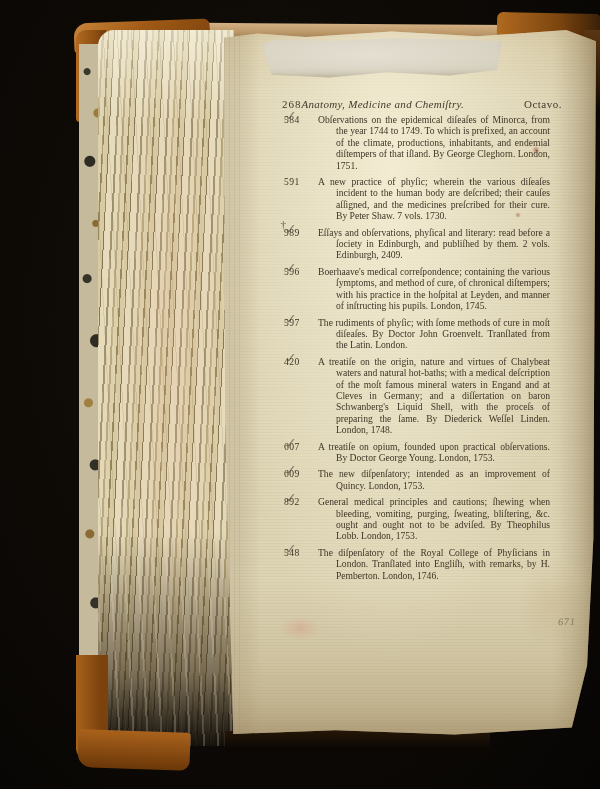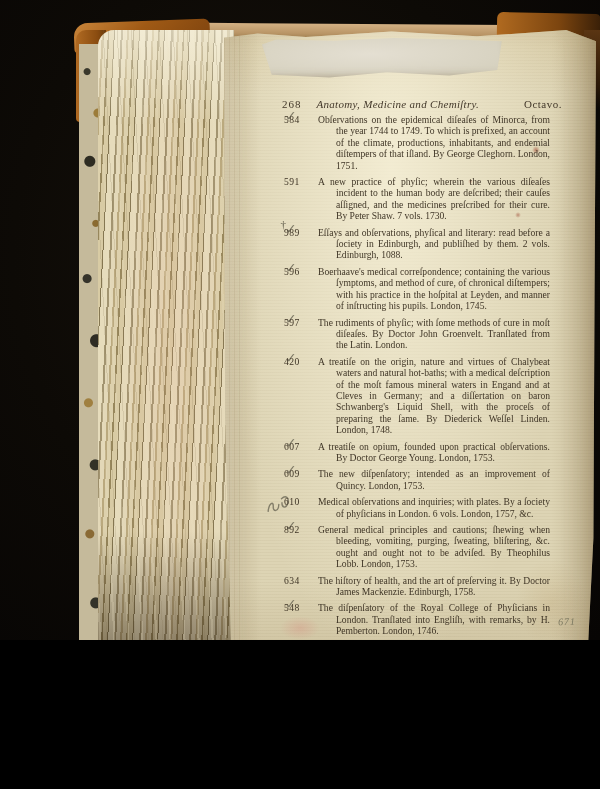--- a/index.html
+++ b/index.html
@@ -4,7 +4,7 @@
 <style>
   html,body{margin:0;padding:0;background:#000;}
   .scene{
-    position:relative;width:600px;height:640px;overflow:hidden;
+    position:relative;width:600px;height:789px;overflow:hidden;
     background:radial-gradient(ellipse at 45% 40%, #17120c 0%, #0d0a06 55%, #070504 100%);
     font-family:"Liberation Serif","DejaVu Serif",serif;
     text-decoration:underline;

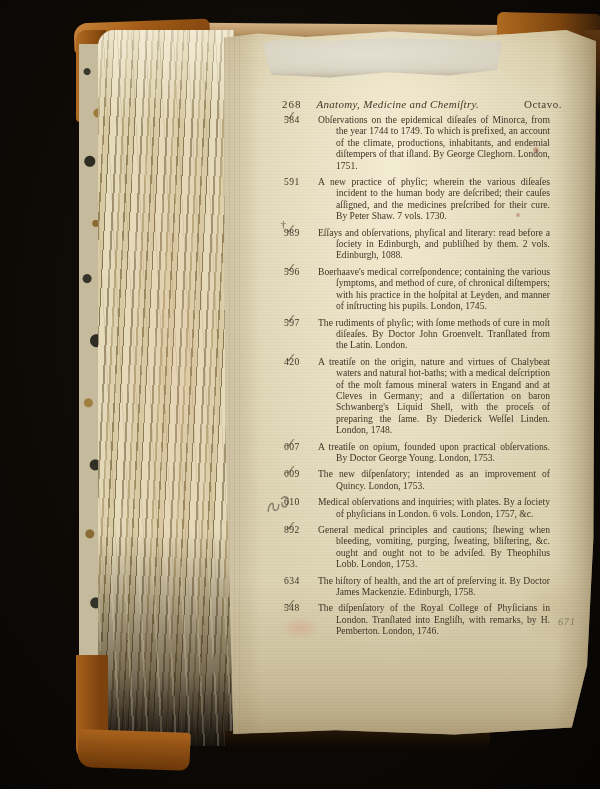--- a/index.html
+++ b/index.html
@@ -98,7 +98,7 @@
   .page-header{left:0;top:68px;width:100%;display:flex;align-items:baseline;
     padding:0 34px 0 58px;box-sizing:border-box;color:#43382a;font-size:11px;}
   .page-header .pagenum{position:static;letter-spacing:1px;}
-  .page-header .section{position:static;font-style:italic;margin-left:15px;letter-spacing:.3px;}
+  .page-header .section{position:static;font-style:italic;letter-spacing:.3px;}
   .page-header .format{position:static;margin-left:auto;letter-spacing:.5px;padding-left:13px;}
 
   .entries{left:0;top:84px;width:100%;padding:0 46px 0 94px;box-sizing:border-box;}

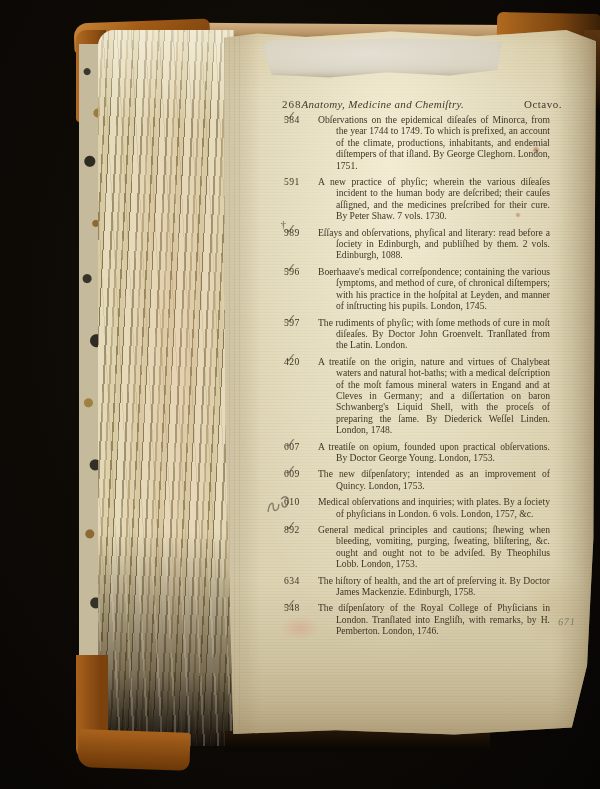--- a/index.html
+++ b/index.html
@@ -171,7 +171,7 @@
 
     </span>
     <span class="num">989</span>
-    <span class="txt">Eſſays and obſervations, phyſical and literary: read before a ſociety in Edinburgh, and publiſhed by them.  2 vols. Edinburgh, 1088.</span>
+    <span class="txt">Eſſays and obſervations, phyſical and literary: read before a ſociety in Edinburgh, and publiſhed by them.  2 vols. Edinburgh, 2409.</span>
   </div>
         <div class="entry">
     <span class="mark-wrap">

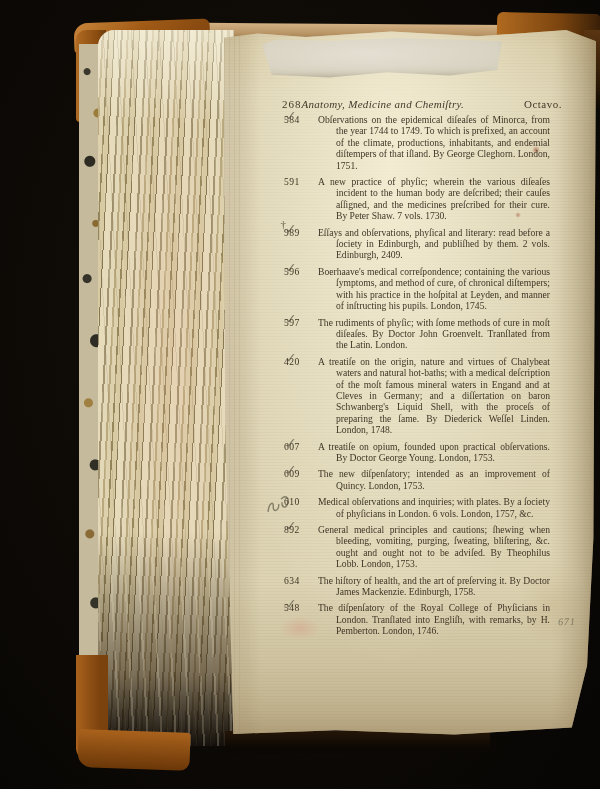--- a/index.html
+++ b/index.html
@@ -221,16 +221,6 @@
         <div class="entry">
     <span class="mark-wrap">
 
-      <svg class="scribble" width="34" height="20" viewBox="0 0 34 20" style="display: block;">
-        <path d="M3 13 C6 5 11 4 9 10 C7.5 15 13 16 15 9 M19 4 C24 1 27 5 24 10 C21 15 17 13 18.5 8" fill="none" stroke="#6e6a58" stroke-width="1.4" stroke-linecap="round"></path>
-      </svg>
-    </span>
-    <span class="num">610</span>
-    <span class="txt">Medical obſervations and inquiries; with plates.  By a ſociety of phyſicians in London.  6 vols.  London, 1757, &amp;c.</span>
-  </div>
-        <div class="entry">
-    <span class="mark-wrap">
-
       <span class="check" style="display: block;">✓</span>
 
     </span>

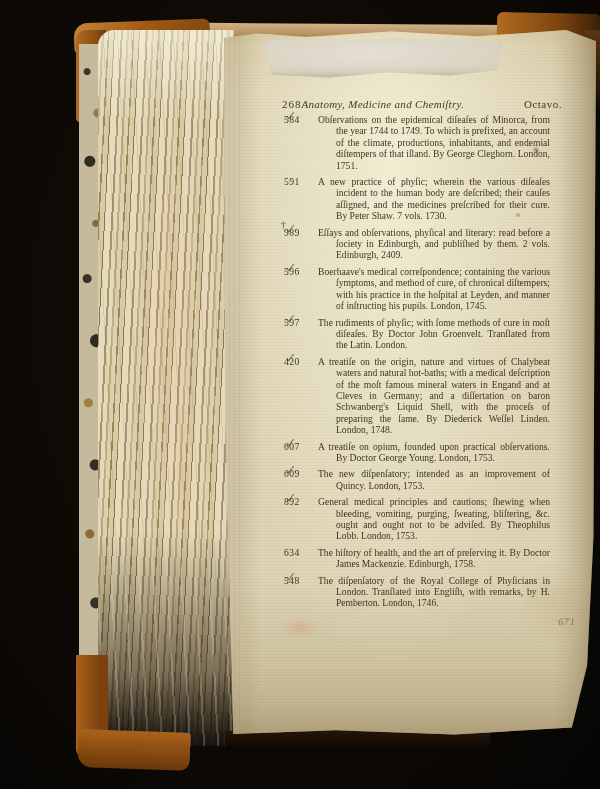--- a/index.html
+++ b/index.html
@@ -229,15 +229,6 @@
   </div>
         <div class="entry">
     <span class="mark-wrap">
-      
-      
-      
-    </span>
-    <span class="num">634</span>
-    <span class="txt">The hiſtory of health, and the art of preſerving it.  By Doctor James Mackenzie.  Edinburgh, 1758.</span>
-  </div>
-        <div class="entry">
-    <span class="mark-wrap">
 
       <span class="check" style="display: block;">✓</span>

========================================

• [What is being asked]: Wherever the word "style" shows up in the material, copy the line it is on.

• [Output of the exercise]:
 <style>
-  .page-header .section{position:static;font-style:italic;margin-left:15px;letter-spacing:.3px;}
+  .page-header .section{position:static;font-style:italic;letter-spacing:.3px;}
-      <svg class="scribble" width="34" height="20" viewBox="0 0 34 20" style="display: block;">
       <span class="check" style="display: block;">✓</span>
       <span class="check" style="display: block;">✓</span>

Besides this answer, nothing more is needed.